Théâtre Antique, 16 juillet
Il aura fallu plus qu’un remarquable courage à Cecilia Bartoli pour aller jusqu’au bout de cette soirée avec le sourire. Programmé dans le très (trop) vaste espace du Théâtre Antique, ce concert avec orchestre, baptisé « Viaggio Italiano », s’est malheureusement transformé, pour la mezzo star et une bonne partie du public, en un véritable chemin de croix.
En effet, les pires conditions se sont associées pour gâcher ce qui s’annonçait, à l’origine, comme une fête. Car, outre un mistral soufflant en rafales, la piètre sonorisation, installée de part et d’autre de la scène, a fini par décourager bien des spectateurs. Quelques cris (« Arrêtez la sono ! ») fusant des gradins n’ont, d’ailleurs, pas manqué de jeter un certain froid.
Dès l’introductif et frémissant « Ballo delle Furie », extrait d’Orfeo ed Euridice de Gluck, le son, qui semble sortir d’un vieux 78 tours, donne le ton des presque deux heures à venir. Les pupitres de l’ensemble Les Musiciens du Prince-Monaco, pourtant réputés pour leurs couleurs chatoyantes, sonnent ainsi désespérément étriqués, factices et sans ampleur : l’énergie visible déployée par le chef américain Steven Mercurio pour faire « sonner » l’orchestre restera vaine.
L’arrivée sur le plateau de Cecilia Bartoli, pour ses premiers airs haendéliens, ne dissipe pas le malaise, bien au contraire. La voix de la mezzo italienne apparaît terriblement comprimée, unicolore et sans relief. Les langueurs éthérées de « Lascia la spina » (Il trionfo del Tempo e del Disinganno) s’évanouissent quasiment toutes sous le vacarme du vent dans les micros, tandis que les joutes virtuoses engagées avec les solistes de la fringante formation monégasque (clarinette, trompette, harpe) tombent à plat.
Il faudra attendre quelques pages de Rossini – et de fugaces accalmies du mistral – pour goûter, çà et là, à de beaux appuis (« Nacqui all’affanno… Non più mesta » de La Cenerentola) ou à quelques lignes superbement suspendues (« Assisa a’ piè d’un salice » d’Otello).
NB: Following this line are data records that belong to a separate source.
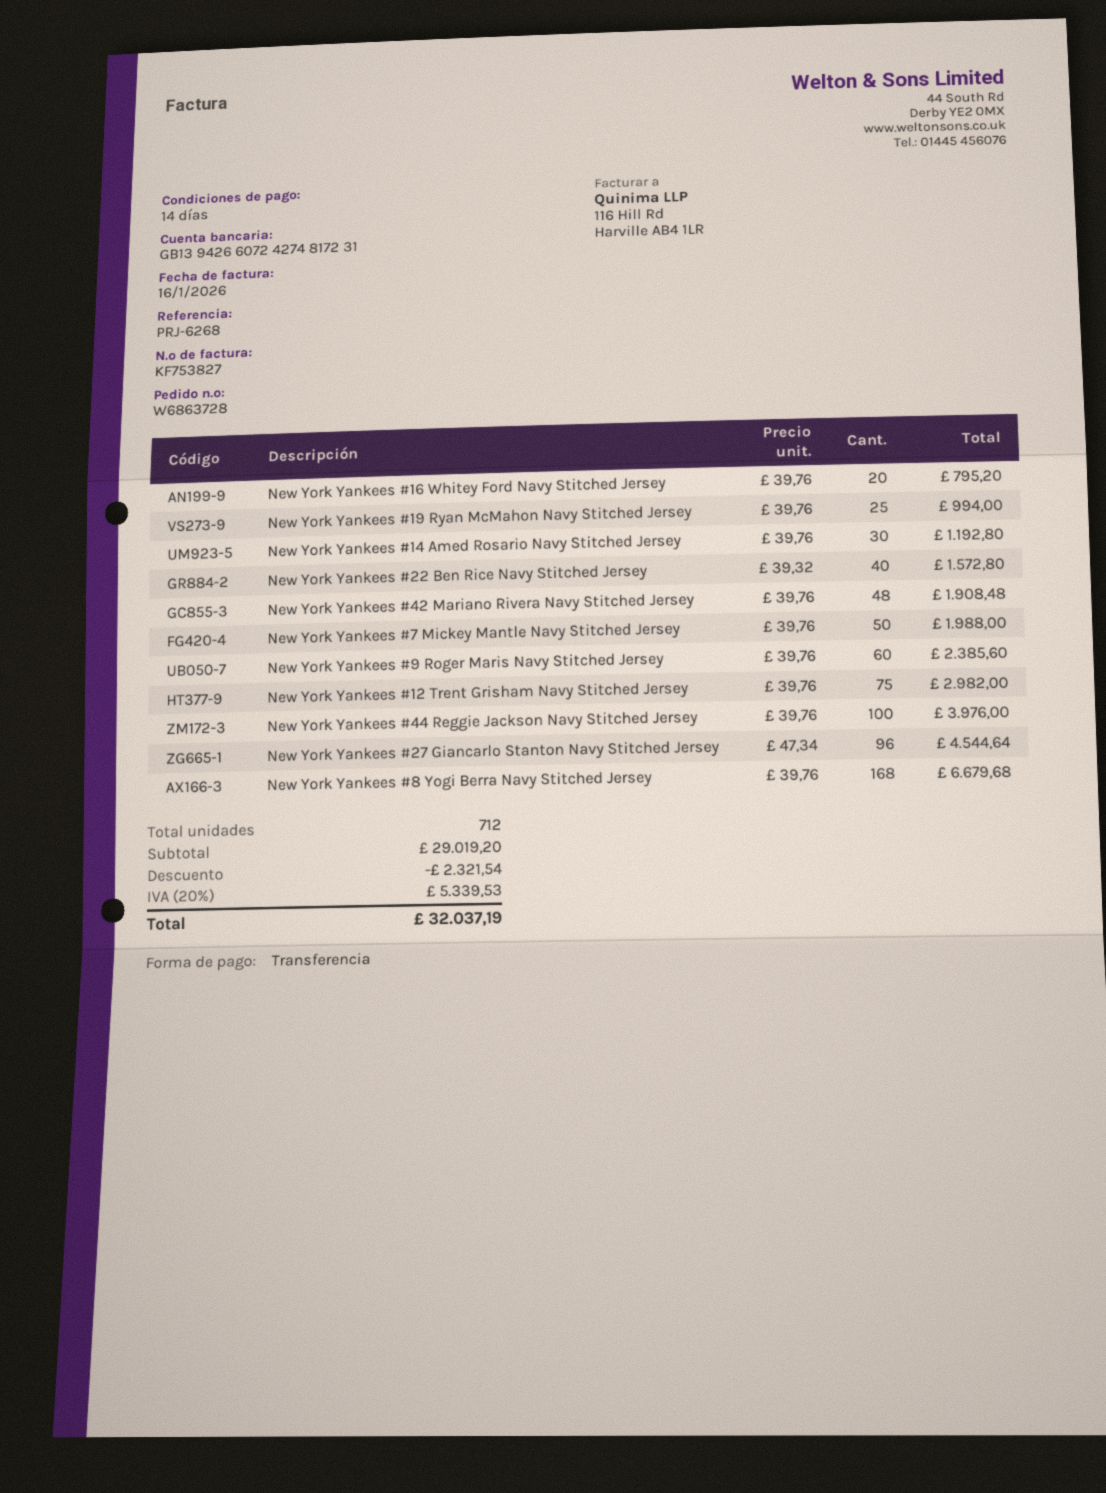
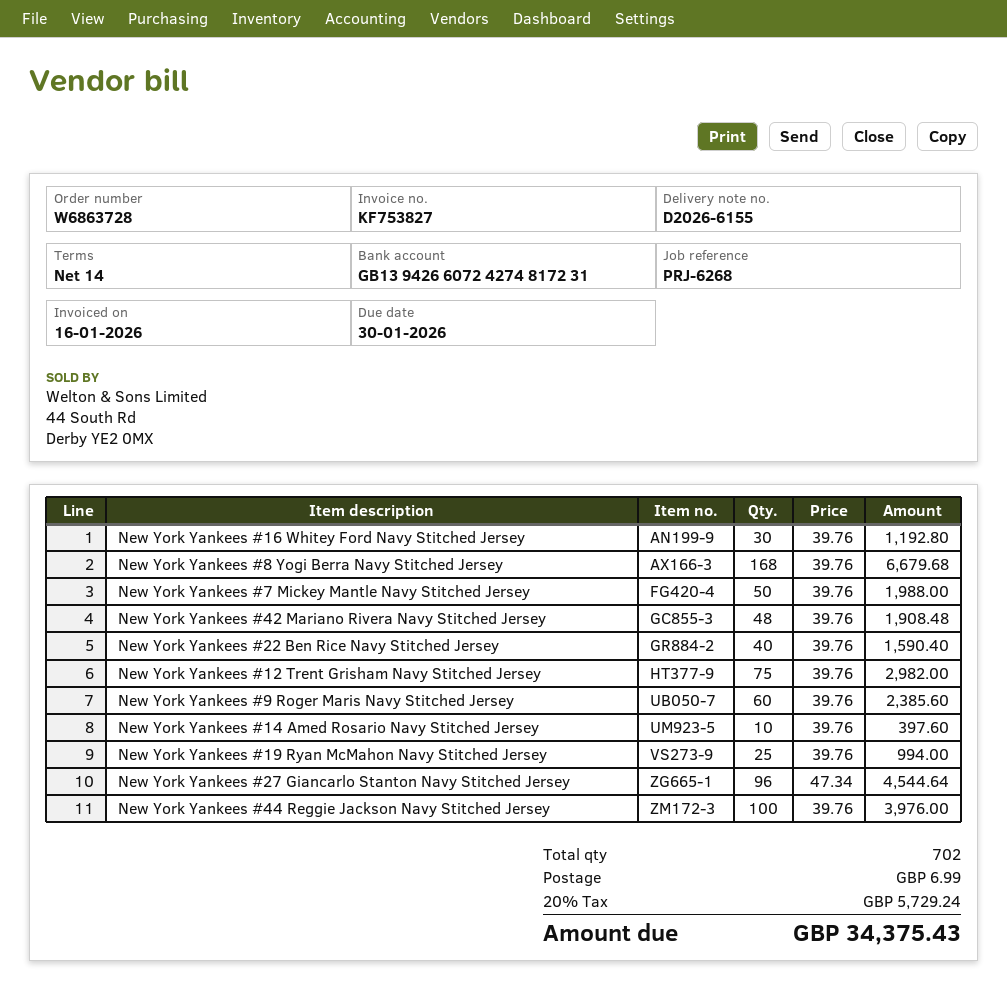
New York Yankees #16 Whitey Ford Navy Stitched Jersey: 20 x 39.76 = 795.20 -> 30 x 39.76 = 1192.80
New York Yankees #14 Amed Rosario Navy Stitched Jersey: 30 x 39.76 = 1192.80 -> 10 x 39.76 = 397.60
New York Yankees #22 Ben Rice Navy Stitched Jersey: 40 x 39.32 = 1572.80 -> 40 x 39.76 = 1590.40
total quantity: 712 -> 702
discount: 2321.54 -> none
shipping: none -> 6.99
tax: 20% = 5339.53 -> 20% = 5729.24
total: 32037.19 -> 34375.43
Le reste du programme, qui s’étire sur une alternance d’airs d’horizons musicaux pour le moins éclectiques (chanson napolitaine, musique de film, etc.), emporte l’adhésion d’une grande partie du public, et ce à juste titre. De fait, les suavités de Santa Lucia luntana (Giovanni Gaeta) ou encore les accents enjôleurs sur Se tu fossi nei miei occhi (Ennio Morricone) affolent l’applaudimètre, tout autant que les changements de robes de la diva durant la soirée.
Il faut dire que le talent et la capacité à capter l’auditoire de Cecilia Bartoli demeurent imparables. Et si elle jouit d’une popularité quasi planétaire, il ne faut pas oublier, qu’on apprécie ou non son art, l’extraordinaire parcours accompli ces vingt-cinq dernières années. Tant au disque qu’en concert dans le monde entier, elle a su imposer une technique vocale et une exigence interprétative absolument hors normes dans le monde de l’opéra – et, plus largement, dans celui de la musique classique.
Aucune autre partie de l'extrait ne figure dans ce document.